(WHAT THE TASK ASKS) With pictures omitted, the line containing "- зеркал: от" and all later lines of the records below are to be restated word for word.

[Start of Attachment]

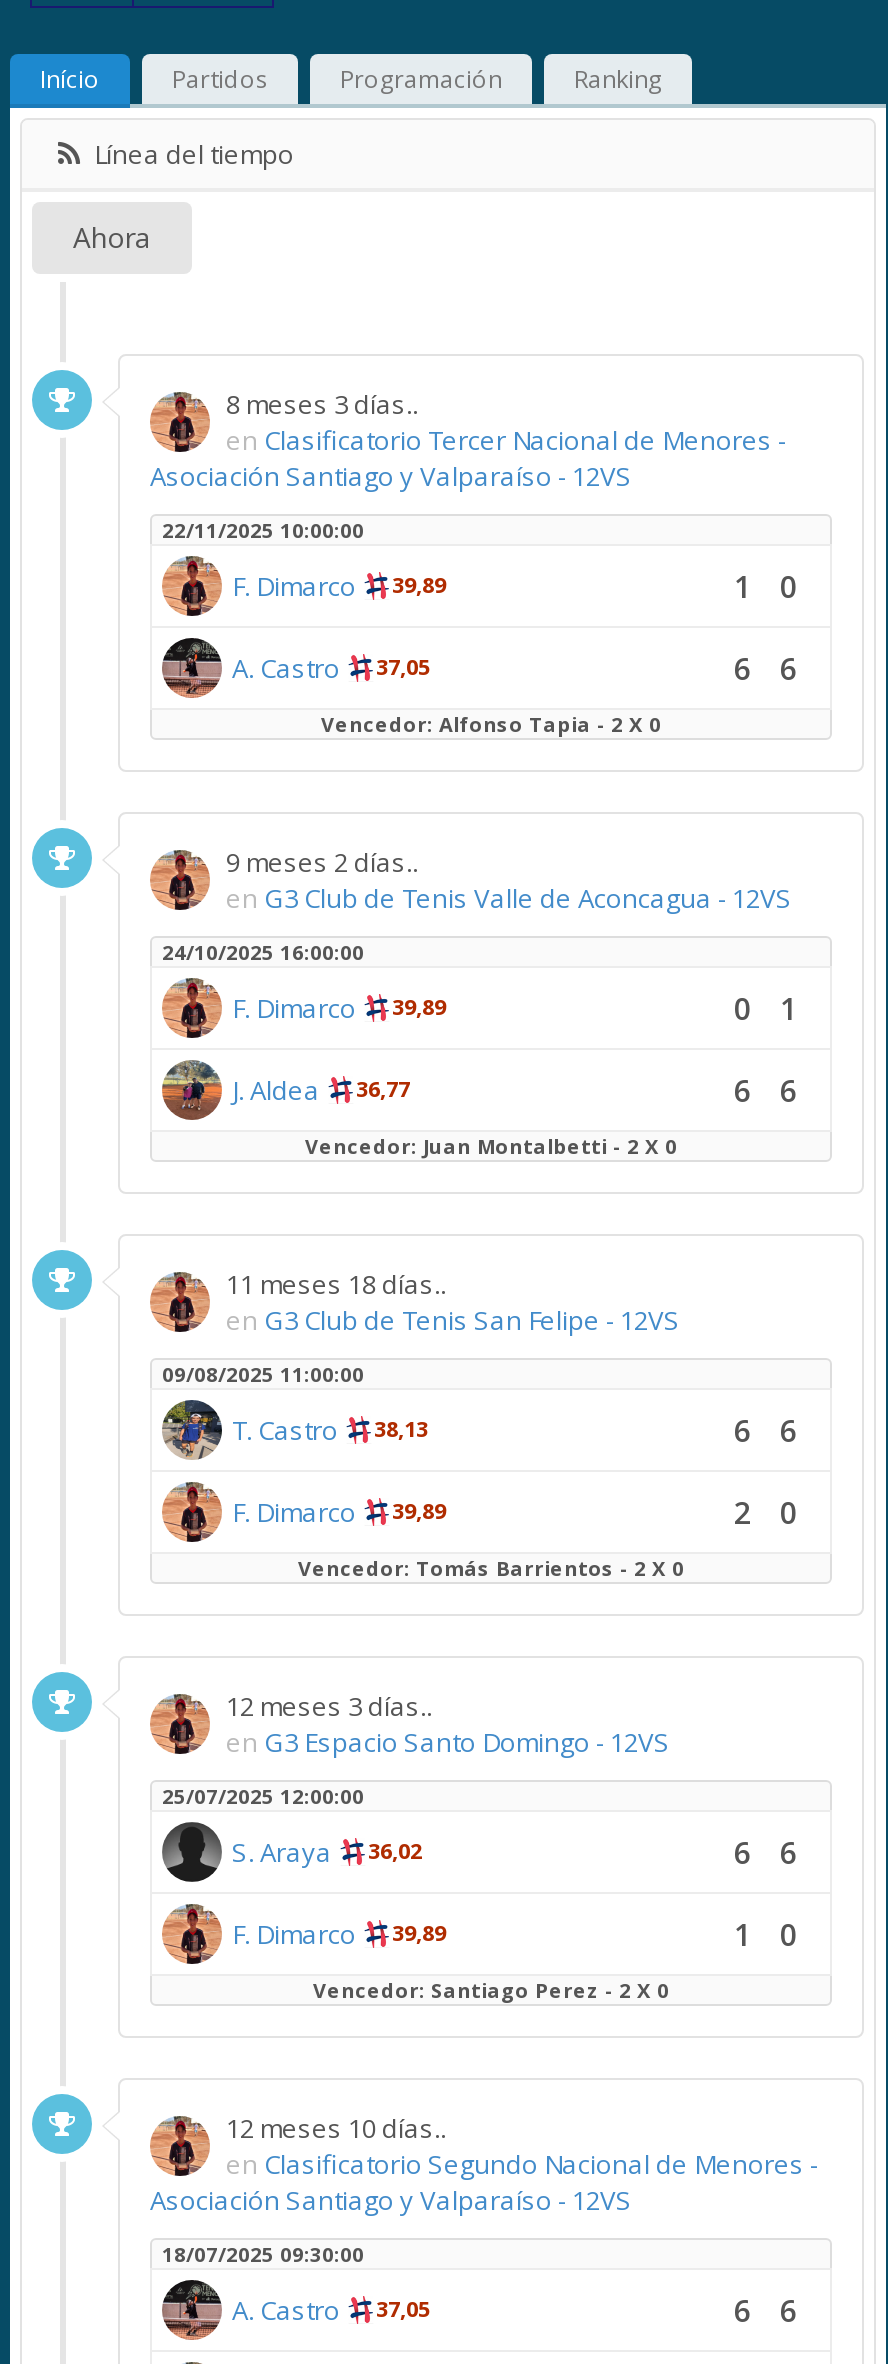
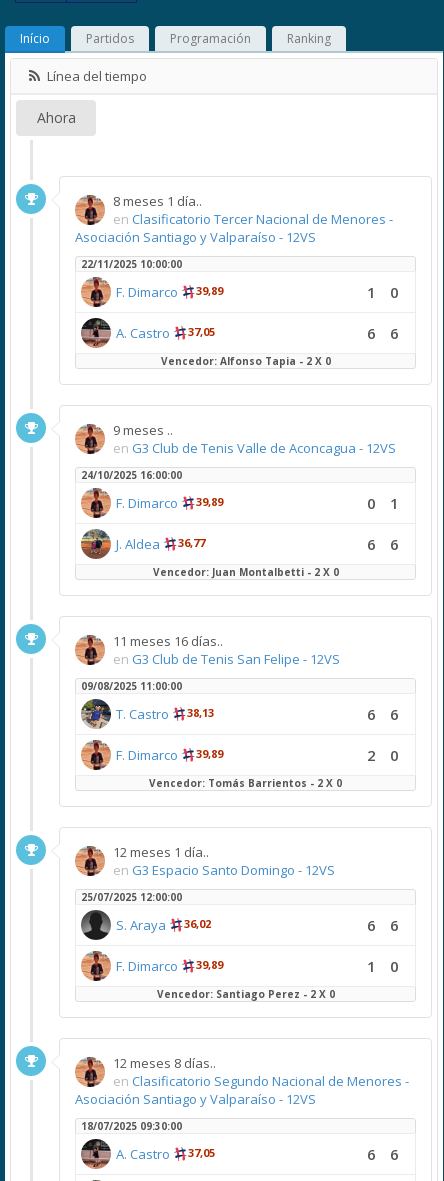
- 8 meses 3 días..
+ 8 meses 1 día..

- 9 meses 2 días..
+ 9 meses ..

- 11 meses 18 días..
+ 11 meses 16 días..

- 12 meses 3 días..
+ 12 meses 1 día..

- 12 meses 10 días..
+ 12 meses 8 días..
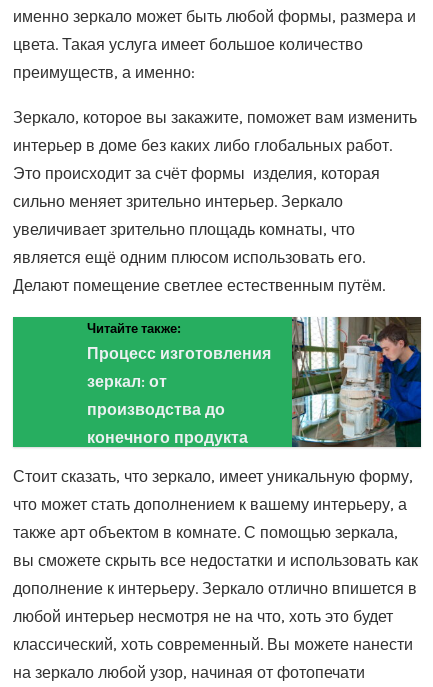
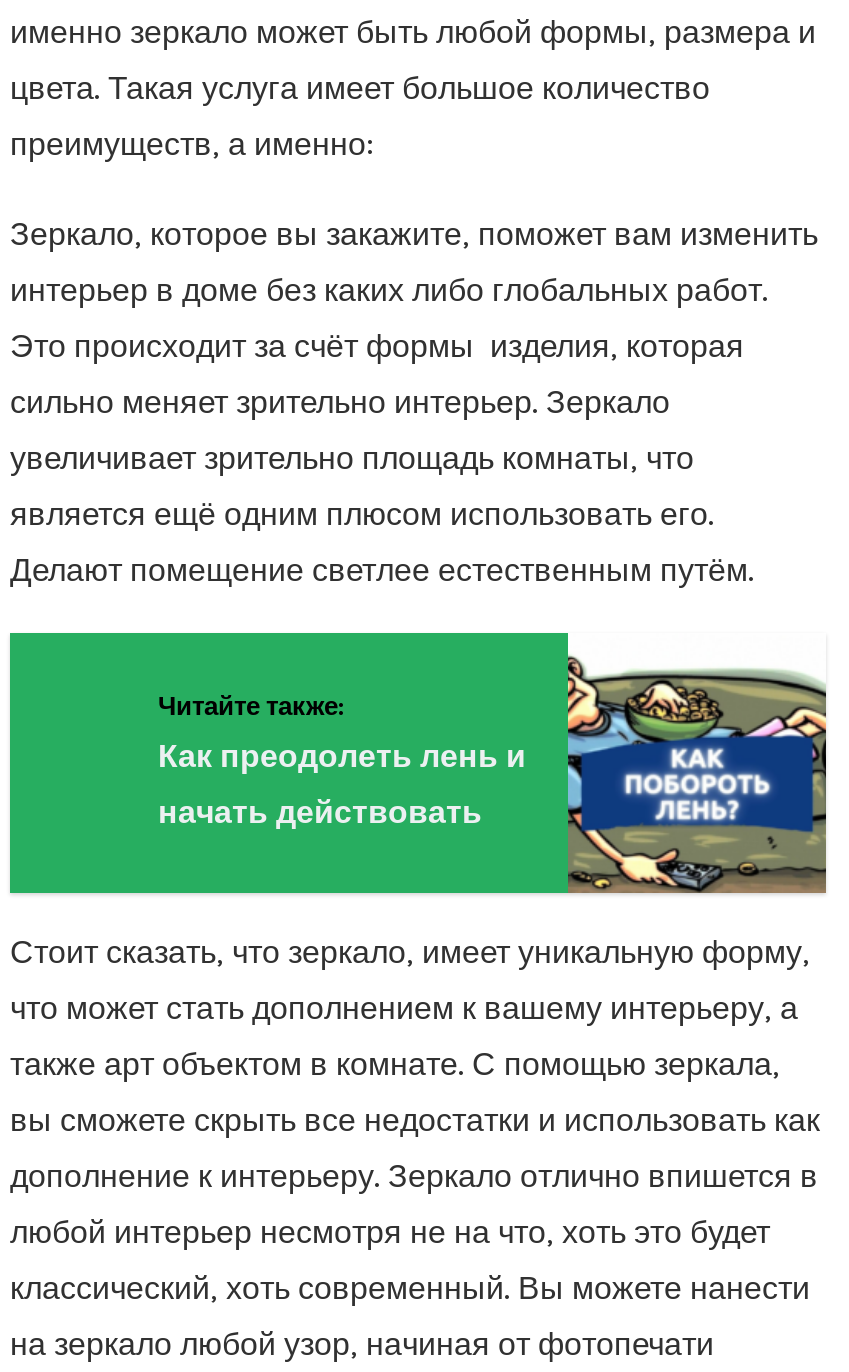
- [image]
- Процесс изготовления
- зеркал: от
- производства до
- конечного продукта
+ [image]
+ Как преодолеть лень и
+ начать действовать

moved down: Читайте также:
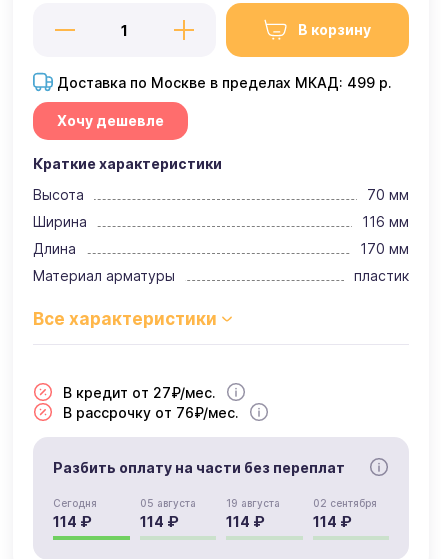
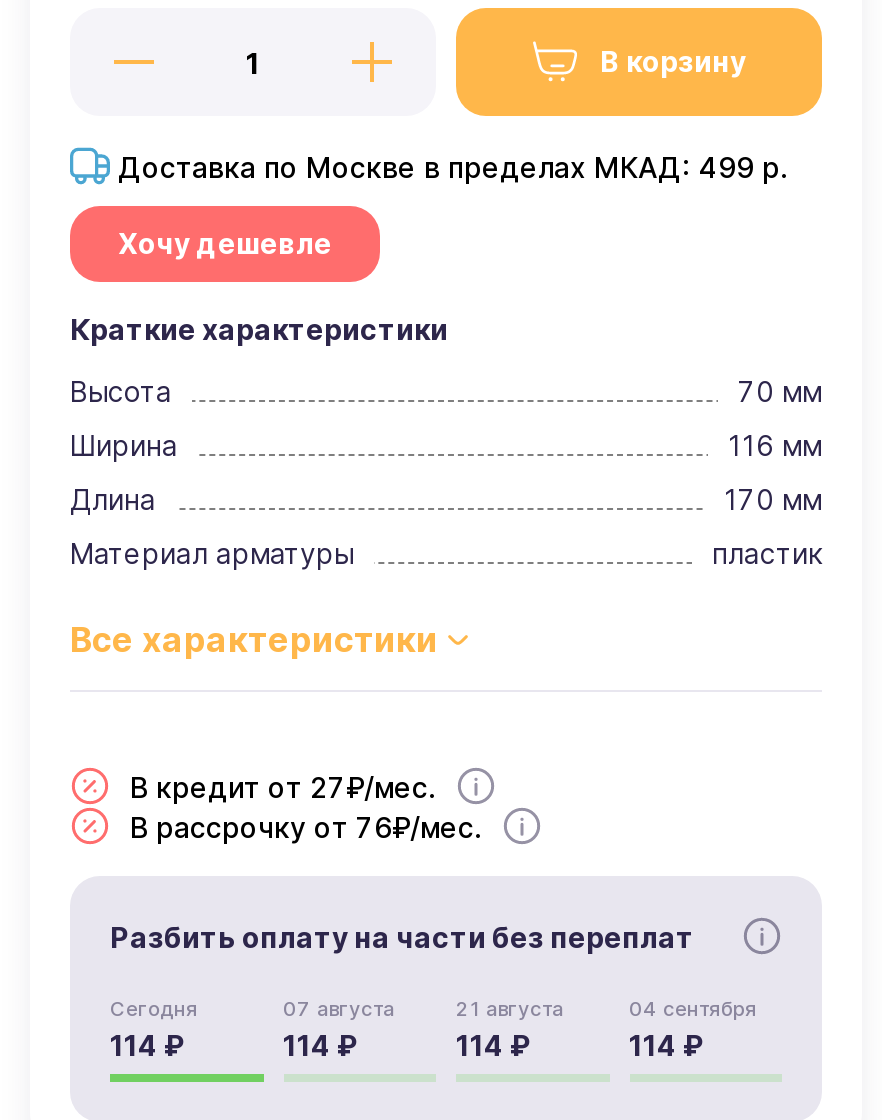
- 05 августа
+ 07 августа

- 19 августа
+ 21 августа

- 02 сентября
+ 04 сентября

[End of Attachment]

(SOLUTION TO THIS EXERCISE)
- зеркал: от
- производства до
- конечного продукта
+ [image]
+ Как преодолеть лень и
+ начать действовать

moved down: Читайте также:
- 05 августа
+ 07 августа

- 19 августа
+ 21 августа

- 02 сентября
+ 04 сентября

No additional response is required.